◆ Instructions for the task: Each line below from the one containing "- VarScan-Cons (SNPs" through the one containing "sites (see below)" is to be given again exactly, and no line outside that span.

◆ The records:
--------------------------------------------------

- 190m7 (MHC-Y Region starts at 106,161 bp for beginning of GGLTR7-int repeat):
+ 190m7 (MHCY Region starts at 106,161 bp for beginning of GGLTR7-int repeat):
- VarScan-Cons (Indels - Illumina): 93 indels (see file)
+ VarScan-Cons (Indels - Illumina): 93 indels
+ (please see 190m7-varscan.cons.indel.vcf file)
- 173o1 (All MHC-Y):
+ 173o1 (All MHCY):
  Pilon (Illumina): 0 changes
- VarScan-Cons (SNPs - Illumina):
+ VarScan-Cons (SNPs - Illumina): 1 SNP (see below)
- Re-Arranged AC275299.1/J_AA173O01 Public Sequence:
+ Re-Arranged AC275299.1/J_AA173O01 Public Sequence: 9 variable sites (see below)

--------------------------------------------------

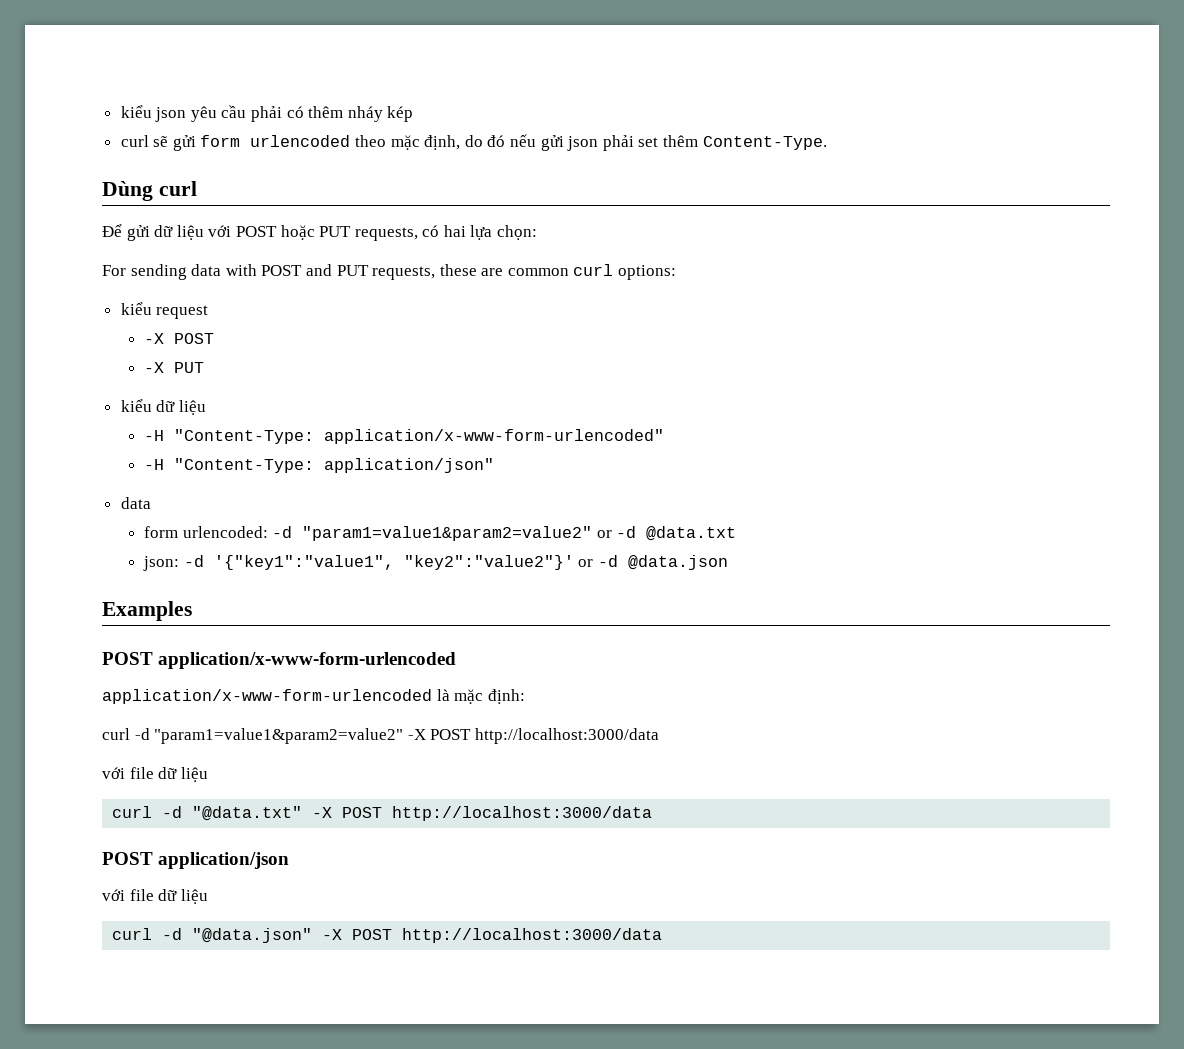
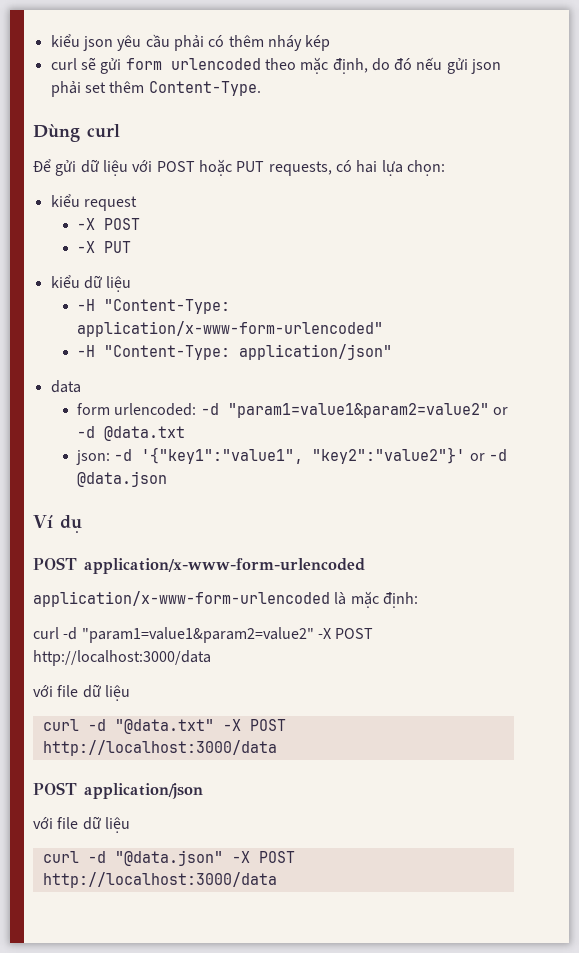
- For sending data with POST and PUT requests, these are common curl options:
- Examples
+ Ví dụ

--------------------------------------------------

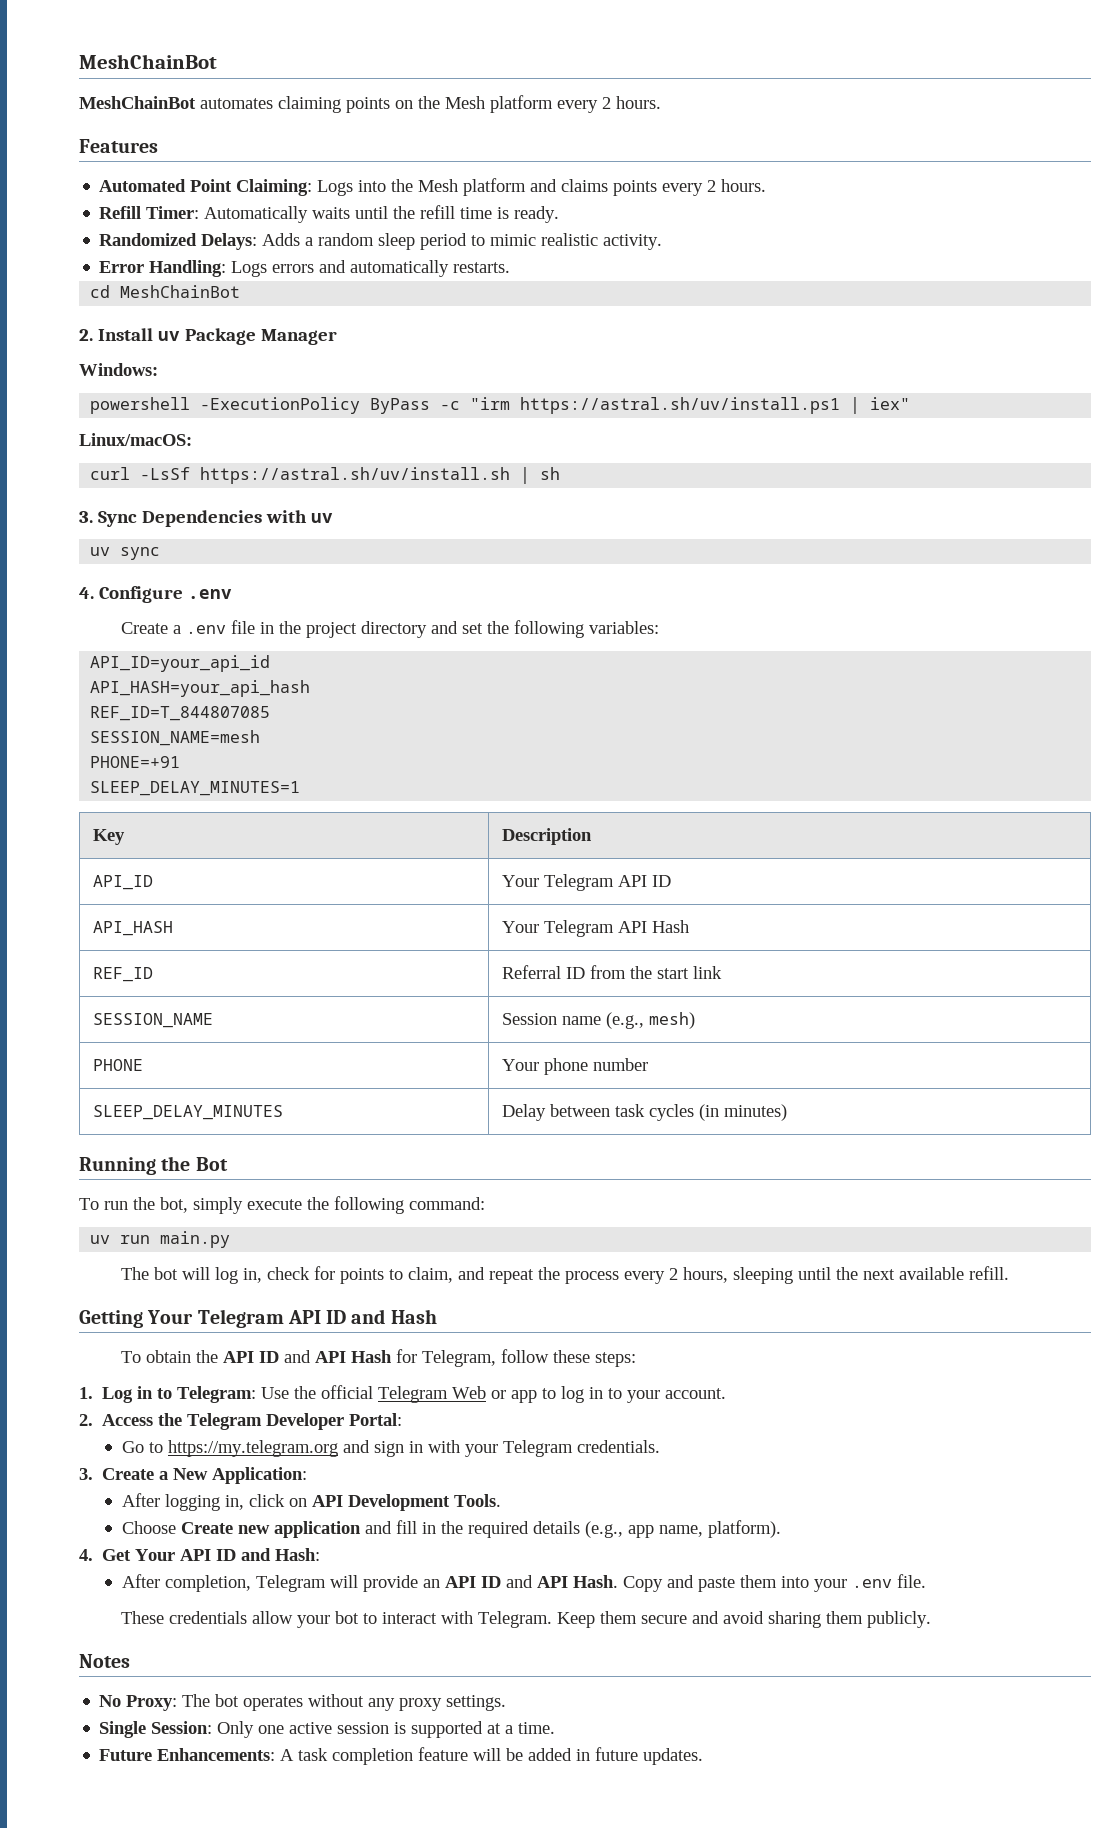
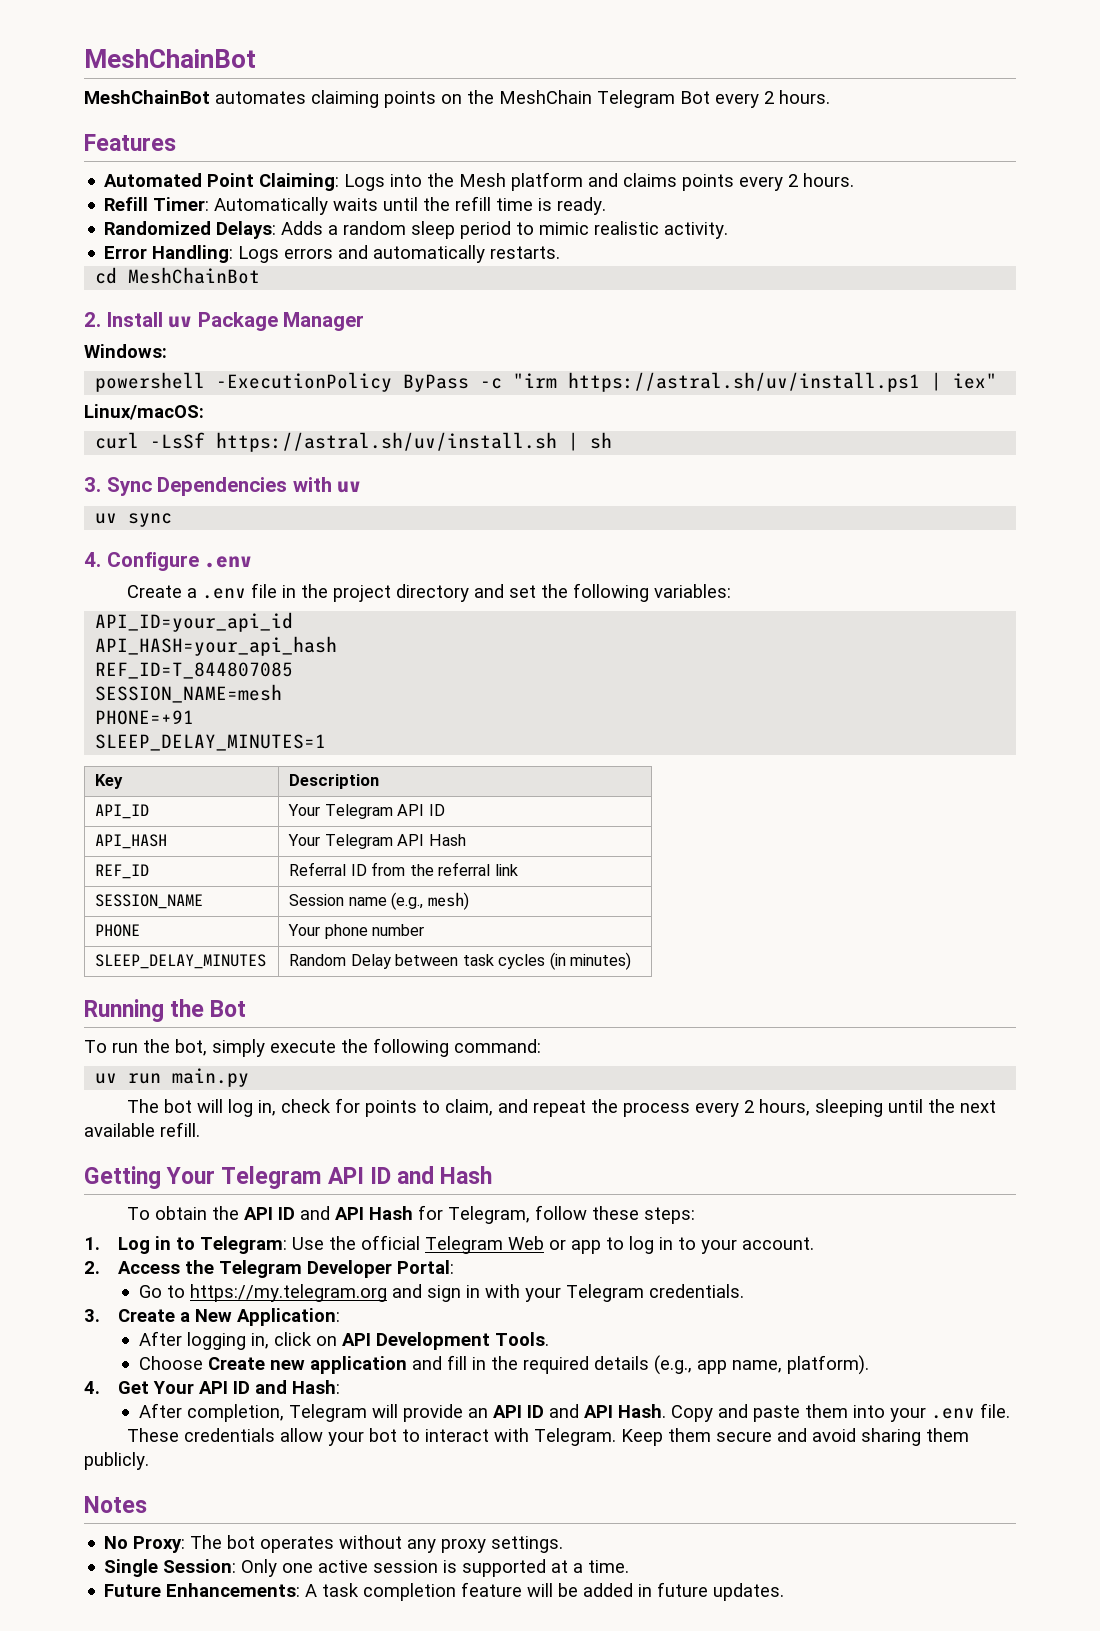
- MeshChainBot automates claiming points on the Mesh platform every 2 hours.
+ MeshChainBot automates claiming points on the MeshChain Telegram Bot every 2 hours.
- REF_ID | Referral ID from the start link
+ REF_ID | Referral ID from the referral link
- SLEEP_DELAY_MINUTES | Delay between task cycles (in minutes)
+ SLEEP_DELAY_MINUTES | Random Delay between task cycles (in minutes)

--------------------------------------------------

◆ Solution to this task:
- VarScan-Cons (SNPs - Illumina):
+ VarScan-Cons (SNPs - Illumina): 1 SNP (see below)
- Re-Arranged AC275299.1/J_AA173O01 Public Sequence:
+ Re-Arranged AC275299.1/J_AA173O01 Public Sequence: 9 variable sites (see below)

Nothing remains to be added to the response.